_Problem statement:_ Everything from the line containing "[97,659,380,675] [97,698,237,714] [97,737,417,753]" through the final line of the material is to be restated word for word, and only that.

++++ Recorded information

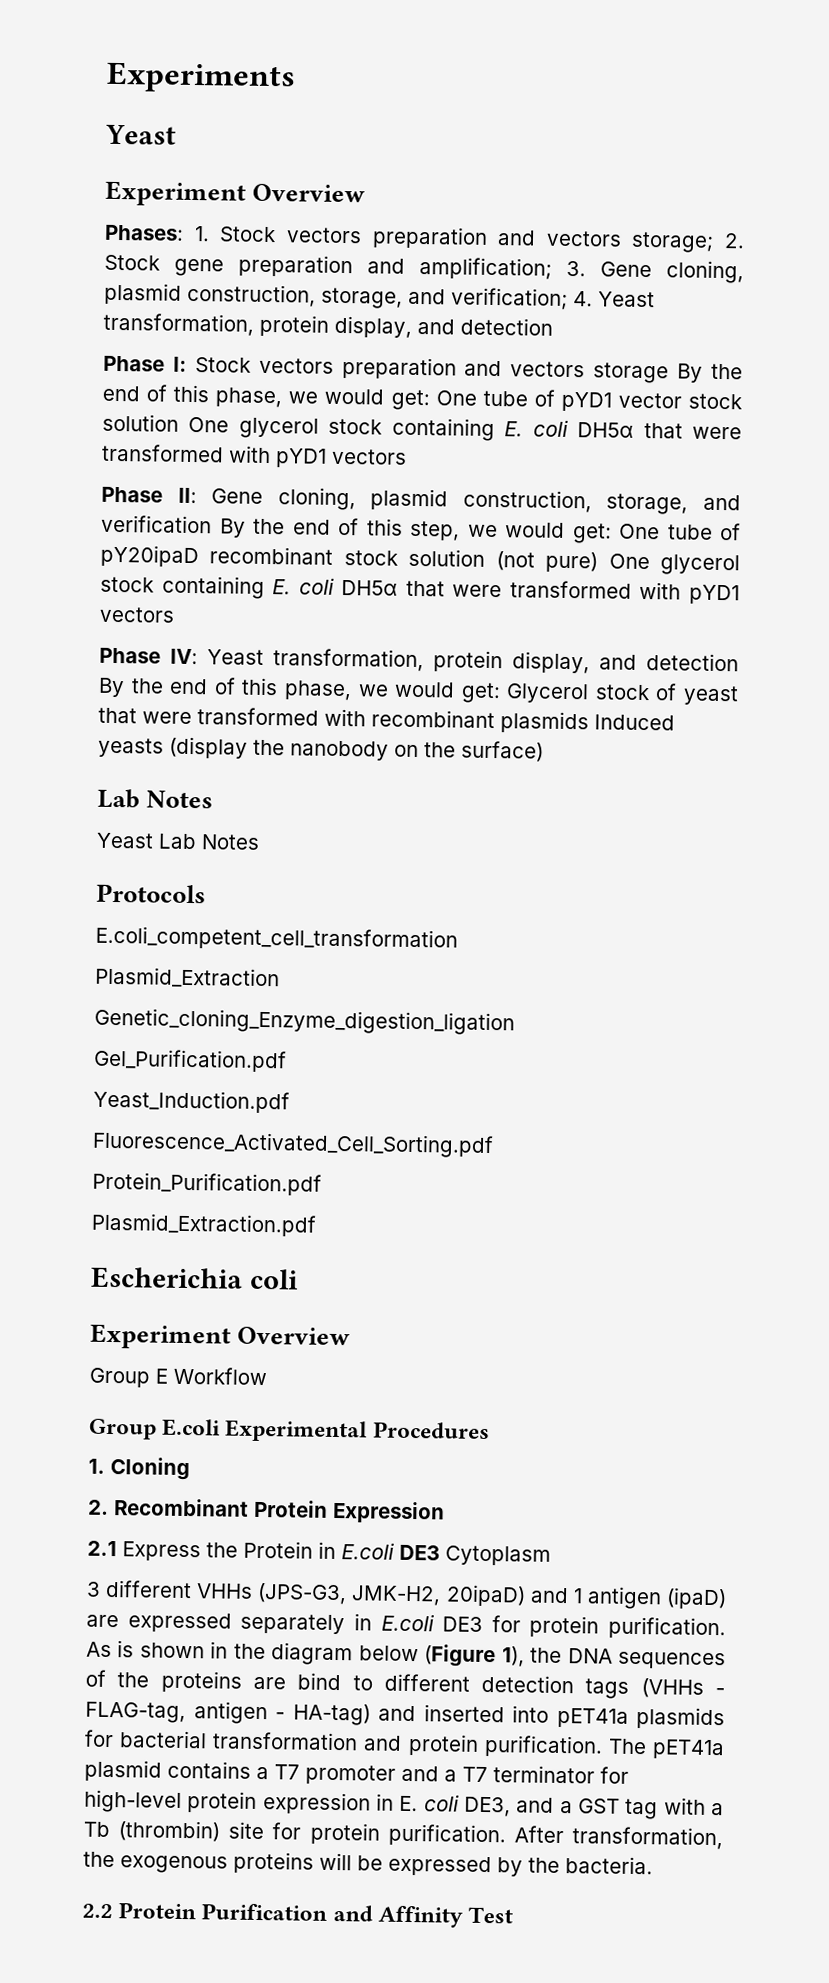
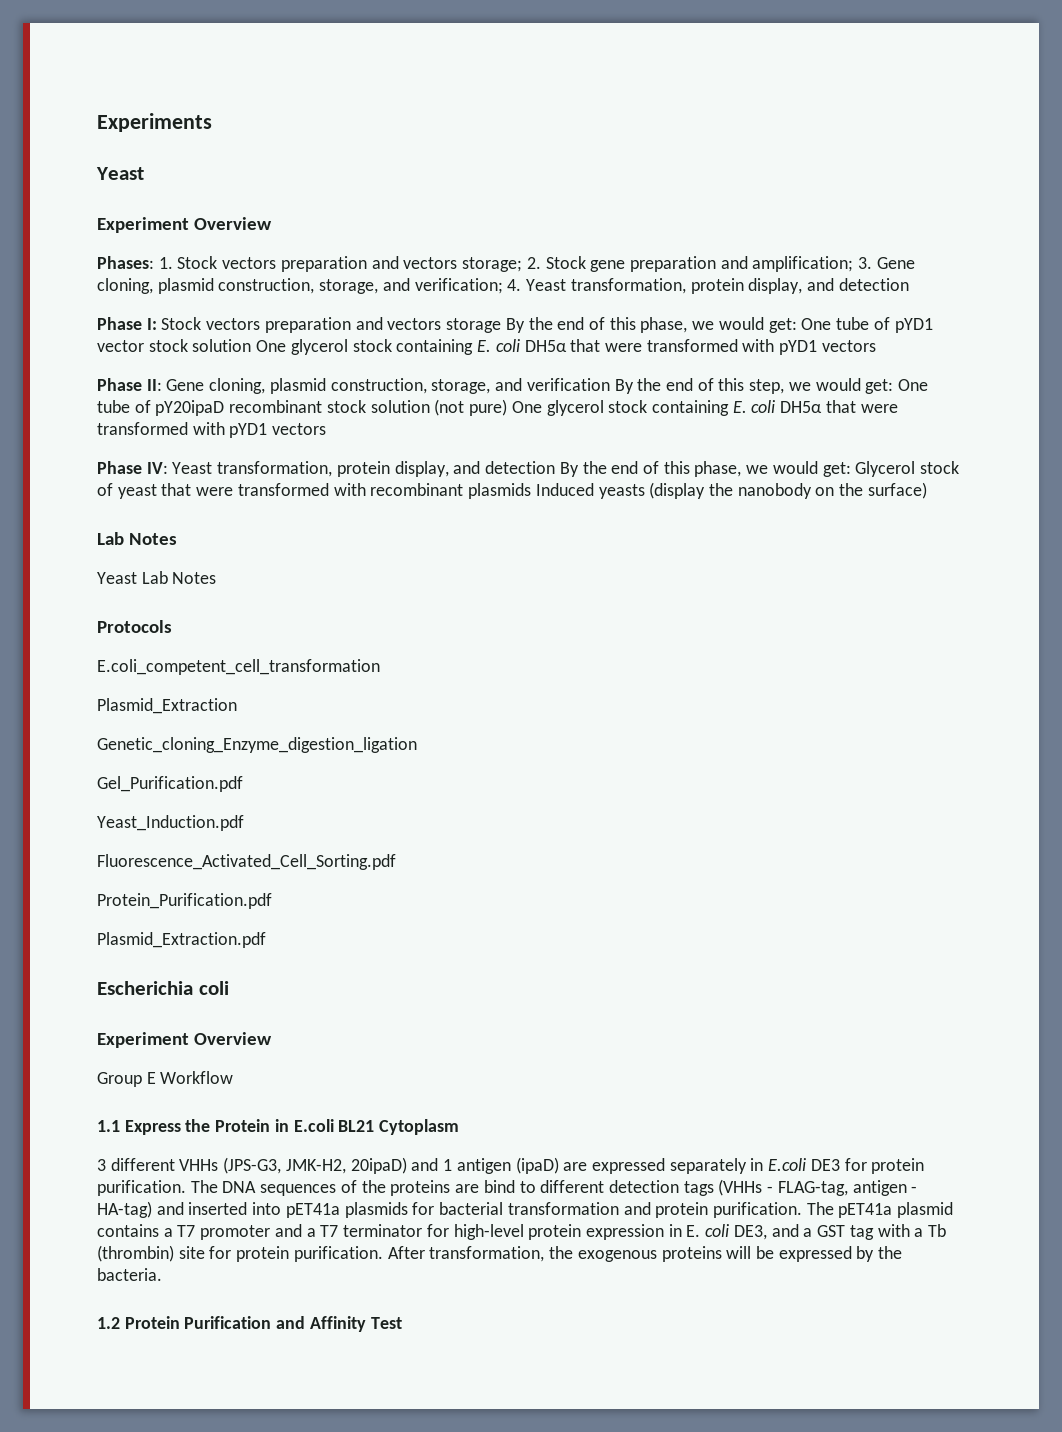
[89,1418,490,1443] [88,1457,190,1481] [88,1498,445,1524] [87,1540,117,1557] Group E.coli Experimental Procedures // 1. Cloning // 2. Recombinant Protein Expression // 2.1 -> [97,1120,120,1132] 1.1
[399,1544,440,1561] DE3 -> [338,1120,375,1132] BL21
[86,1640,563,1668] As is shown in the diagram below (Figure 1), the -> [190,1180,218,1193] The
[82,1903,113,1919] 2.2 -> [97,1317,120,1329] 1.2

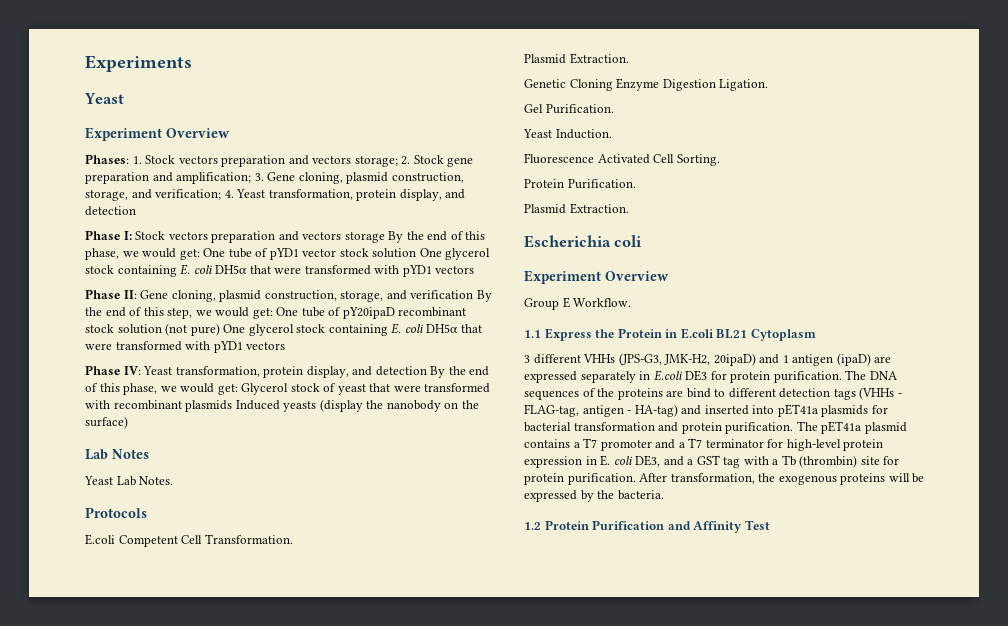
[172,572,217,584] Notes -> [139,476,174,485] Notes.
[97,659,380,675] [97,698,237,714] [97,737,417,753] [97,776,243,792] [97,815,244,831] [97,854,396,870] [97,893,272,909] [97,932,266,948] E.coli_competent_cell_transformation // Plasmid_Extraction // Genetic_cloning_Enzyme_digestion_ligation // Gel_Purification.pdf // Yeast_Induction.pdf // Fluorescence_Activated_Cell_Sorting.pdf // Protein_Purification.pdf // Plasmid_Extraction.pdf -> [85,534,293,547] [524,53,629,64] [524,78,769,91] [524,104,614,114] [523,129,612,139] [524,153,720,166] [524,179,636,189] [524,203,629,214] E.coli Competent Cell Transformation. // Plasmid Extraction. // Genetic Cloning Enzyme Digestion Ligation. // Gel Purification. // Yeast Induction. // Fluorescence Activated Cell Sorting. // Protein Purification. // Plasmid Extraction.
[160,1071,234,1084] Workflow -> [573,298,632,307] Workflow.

++++++++

_Task solution:_
[97,659,380,675] [97,698,237,714] [97,737,417,753] [97,776,243,792] [97,815,244,831] [97,854,396,870] [97,893,272,909] [97,932,266,948] E.coli_competent_cell_transformation // Plasmid_Extraction // Genetic_cloning_Enzyme_digestion_ligation // Gel_Purification.pdf // Yeast_Induction.pdf // Fluorescence_Activated_Cell_Sorting.pdf // Protein_Purification.pdf // Plasmid_Extraction.pdf -> [85,534,293,547] [524,53,629,64] [524,78,769,91] [524,104,614,114] [523,129,612,139] [524,153,720,166] [524,179,636,189] [524,203,629,214] E.coli Competent Cell Transformation. // Plasmid Extraction. // Genetic Cloning Enzyme Digestion Ligation. // Gel Purification. // Yeast Induction. // Fluorescence Activated Cell Sorting. // Protein Purification. // Plasmid Extraction.
[160,1071,234,1084] Workflow -> [573,298,632,307] Workflow.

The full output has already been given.